> [DESCRIPTION OF THE TASK]:
Copy all lines below containing "span".

**** ENTRIES SHOWN ****

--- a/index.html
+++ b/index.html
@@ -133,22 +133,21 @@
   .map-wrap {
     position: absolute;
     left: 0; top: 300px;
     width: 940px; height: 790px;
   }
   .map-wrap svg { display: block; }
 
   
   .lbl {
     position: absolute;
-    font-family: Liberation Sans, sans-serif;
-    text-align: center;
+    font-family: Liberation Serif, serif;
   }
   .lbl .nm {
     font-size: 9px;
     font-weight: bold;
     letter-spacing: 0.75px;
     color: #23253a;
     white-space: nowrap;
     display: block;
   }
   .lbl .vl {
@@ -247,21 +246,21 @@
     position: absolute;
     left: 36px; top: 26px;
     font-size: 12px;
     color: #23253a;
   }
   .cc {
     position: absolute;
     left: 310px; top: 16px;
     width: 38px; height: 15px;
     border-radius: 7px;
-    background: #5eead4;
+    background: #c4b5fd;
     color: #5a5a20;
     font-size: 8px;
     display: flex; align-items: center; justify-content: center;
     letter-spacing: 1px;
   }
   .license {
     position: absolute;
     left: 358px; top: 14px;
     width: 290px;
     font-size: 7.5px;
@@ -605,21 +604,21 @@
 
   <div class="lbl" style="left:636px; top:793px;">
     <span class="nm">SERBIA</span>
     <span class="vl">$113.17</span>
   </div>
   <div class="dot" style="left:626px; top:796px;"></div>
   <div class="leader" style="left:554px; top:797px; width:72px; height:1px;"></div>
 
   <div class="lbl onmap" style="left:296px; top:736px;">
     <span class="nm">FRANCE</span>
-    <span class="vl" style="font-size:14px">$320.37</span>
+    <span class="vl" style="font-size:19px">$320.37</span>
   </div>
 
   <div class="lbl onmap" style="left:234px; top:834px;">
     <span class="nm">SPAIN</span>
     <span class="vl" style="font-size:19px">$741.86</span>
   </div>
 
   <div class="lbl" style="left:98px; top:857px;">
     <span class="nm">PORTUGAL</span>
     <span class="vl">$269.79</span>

****
**** ENTRIES SHOWN ****

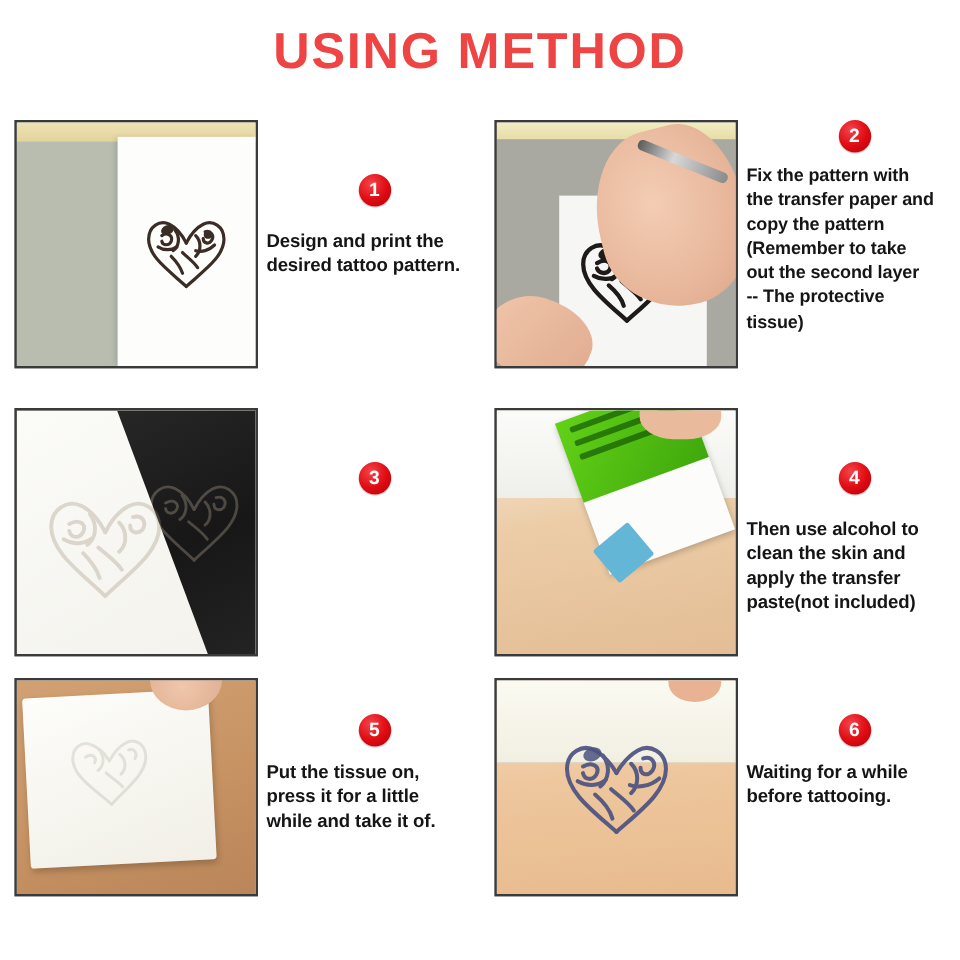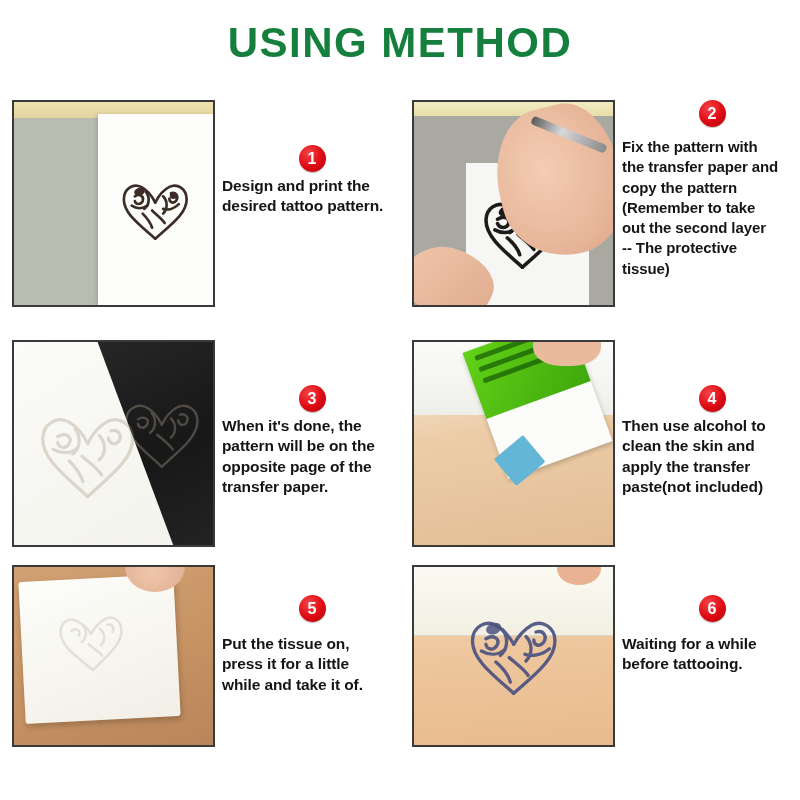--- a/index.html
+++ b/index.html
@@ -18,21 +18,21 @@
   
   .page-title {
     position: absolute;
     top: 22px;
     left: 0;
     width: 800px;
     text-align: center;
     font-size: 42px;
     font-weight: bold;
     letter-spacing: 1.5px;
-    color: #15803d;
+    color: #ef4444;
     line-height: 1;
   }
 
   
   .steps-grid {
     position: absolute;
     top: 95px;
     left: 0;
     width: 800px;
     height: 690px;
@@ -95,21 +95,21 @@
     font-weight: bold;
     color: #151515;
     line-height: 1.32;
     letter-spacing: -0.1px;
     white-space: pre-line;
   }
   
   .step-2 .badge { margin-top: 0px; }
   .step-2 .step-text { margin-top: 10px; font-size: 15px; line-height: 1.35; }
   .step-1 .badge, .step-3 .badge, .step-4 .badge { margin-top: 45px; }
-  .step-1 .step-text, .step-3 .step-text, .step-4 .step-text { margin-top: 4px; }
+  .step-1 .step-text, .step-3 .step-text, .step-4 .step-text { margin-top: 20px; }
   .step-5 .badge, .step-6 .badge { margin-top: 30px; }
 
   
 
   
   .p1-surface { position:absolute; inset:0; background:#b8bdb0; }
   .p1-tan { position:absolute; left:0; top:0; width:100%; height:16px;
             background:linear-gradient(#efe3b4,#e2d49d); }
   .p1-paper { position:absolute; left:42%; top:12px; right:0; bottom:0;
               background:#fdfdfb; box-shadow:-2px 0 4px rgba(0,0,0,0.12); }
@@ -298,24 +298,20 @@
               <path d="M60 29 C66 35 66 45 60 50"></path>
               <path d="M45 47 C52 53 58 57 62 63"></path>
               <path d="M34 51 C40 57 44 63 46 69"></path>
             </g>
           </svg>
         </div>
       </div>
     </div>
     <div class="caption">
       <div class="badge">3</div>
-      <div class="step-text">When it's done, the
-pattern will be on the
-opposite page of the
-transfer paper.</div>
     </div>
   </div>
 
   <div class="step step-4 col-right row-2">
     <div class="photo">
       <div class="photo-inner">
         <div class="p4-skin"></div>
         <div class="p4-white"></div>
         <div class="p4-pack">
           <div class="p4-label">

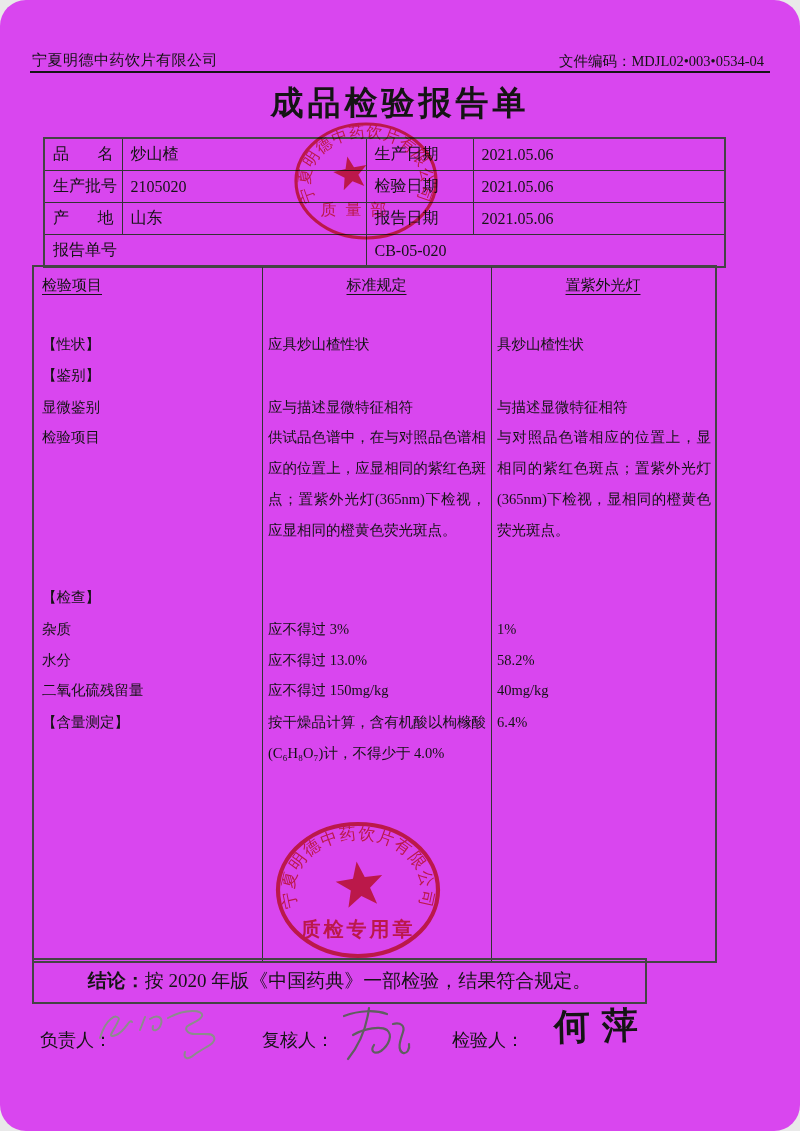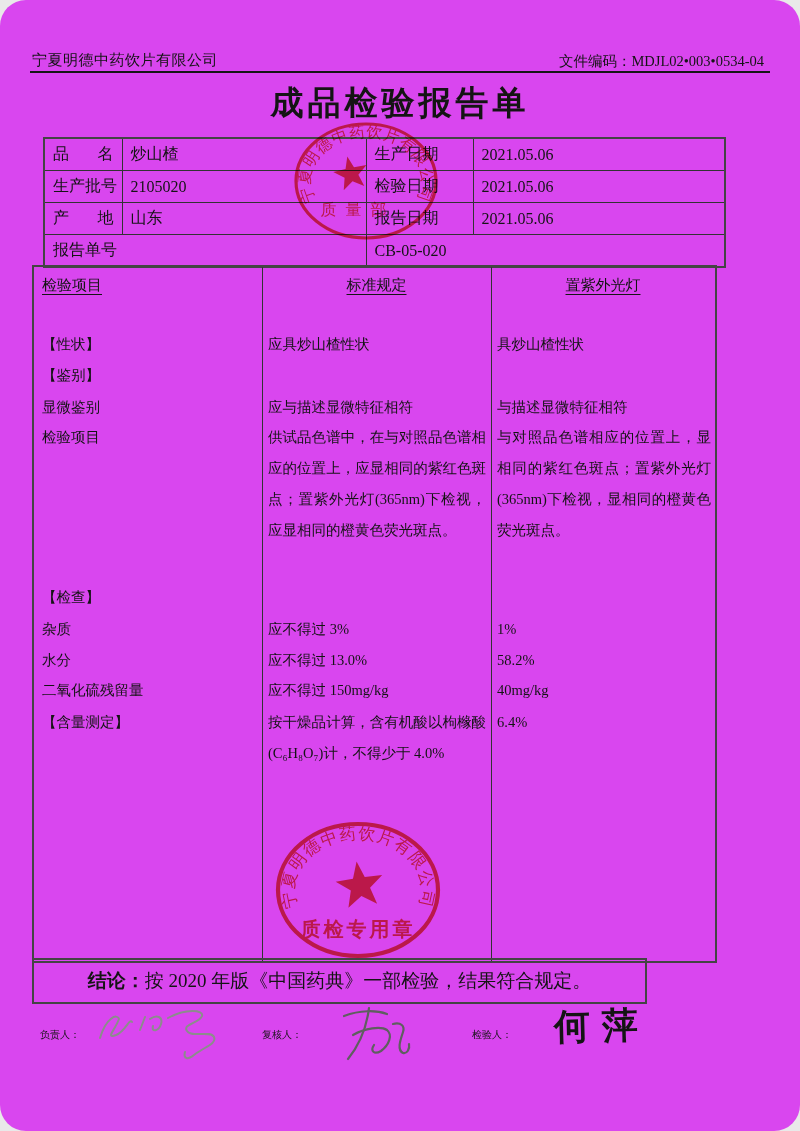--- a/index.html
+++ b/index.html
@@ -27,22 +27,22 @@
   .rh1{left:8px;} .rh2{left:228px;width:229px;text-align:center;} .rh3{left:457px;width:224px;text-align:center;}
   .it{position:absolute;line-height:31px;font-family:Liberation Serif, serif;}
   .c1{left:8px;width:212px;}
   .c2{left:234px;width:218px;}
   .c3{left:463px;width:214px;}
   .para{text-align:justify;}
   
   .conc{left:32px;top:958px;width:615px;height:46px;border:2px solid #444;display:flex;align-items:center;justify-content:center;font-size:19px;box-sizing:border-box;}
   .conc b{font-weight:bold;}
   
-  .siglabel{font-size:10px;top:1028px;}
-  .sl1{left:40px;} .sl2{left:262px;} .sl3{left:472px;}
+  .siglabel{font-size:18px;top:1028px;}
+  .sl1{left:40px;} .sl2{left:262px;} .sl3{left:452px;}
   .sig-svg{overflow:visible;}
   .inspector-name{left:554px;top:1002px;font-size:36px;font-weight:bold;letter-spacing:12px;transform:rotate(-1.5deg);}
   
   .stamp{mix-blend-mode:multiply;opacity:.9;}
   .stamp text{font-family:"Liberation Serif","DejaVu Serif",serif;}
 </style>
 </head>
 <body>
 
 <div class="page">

****
**** ENTRIES SHOWN ****

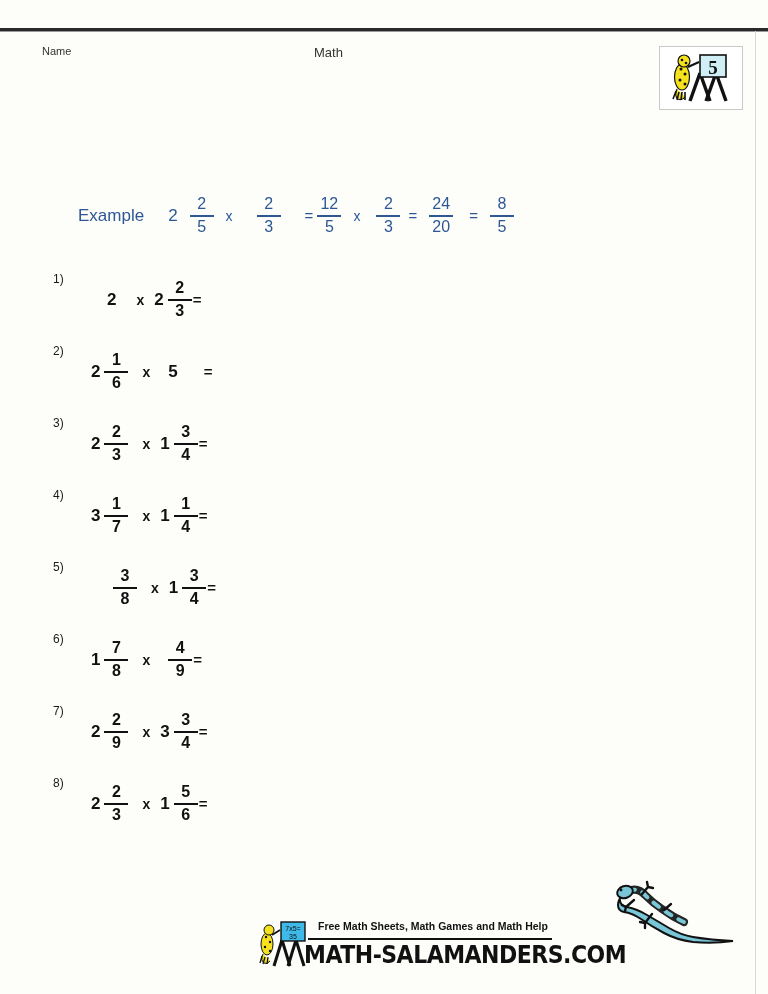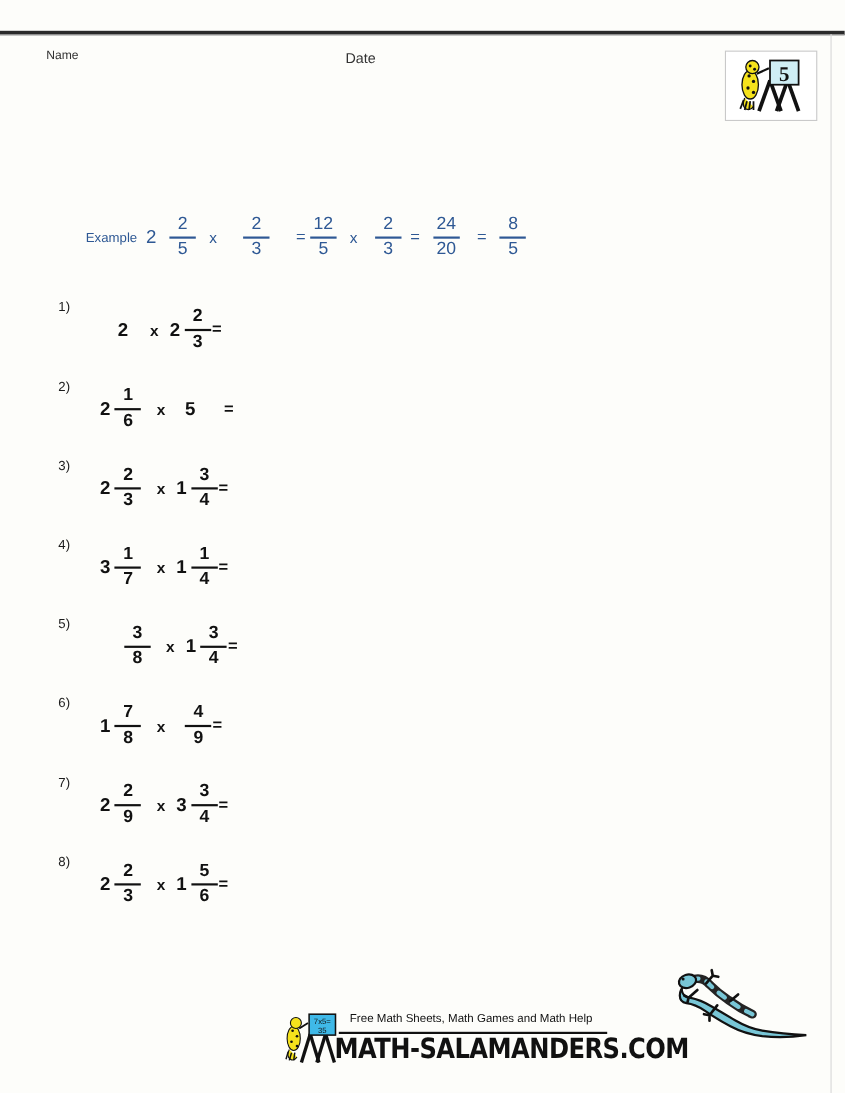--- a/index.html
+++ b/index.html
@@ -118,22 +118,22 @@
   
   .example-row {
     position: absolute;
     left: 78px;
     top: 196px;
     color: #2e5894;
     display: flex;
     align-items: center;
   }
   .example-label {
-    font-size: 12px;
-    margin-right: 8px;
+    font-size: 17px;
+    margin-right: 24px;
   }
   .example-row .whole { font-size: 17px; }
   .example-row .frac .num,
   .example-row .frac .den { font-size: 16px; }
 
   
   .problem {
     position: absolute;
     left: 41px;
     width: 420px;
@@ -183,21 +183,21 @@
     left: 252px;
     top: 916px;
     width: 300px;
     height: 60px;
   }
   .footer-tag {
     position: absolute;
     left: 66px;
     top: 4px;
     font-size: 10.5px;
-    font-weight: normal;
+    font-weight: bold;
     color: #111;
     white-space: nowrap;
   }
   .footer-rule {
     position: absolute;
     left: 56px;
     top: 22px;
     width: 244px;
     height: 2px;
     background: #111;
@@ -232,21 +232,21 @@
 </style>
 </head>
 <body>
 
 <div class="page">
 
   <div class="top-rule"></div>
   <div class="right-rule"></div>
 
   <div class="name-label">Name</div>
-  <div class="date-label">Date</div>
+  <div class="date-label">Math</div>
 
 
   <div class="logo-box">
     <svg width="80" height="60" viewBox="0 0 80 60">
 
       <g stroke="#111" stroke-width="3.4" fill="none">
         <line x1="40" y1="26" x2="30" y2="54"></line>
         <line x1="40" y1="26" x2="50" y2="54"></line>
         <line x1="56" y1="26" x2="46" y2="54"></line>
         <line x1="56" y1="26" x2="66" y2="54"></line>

****

> [ANSWER BOX]:
     <span class="nm">SERBIA</span>
     <span class="vl">$113.17</span>
     <span class="nm">FRANCE</span>
-    <span class="vl" style="font-size:14px">$320.37</span>
+    <span class="vl" style="font-size:19px">$320.37</span>
     <span class="nm">SPAIN</span>
     <span class="vl" style="font-size:19px">$741.86</span>
     <span class="nm">PORTUGAL</span>
     <span class="vl">$269.79</span>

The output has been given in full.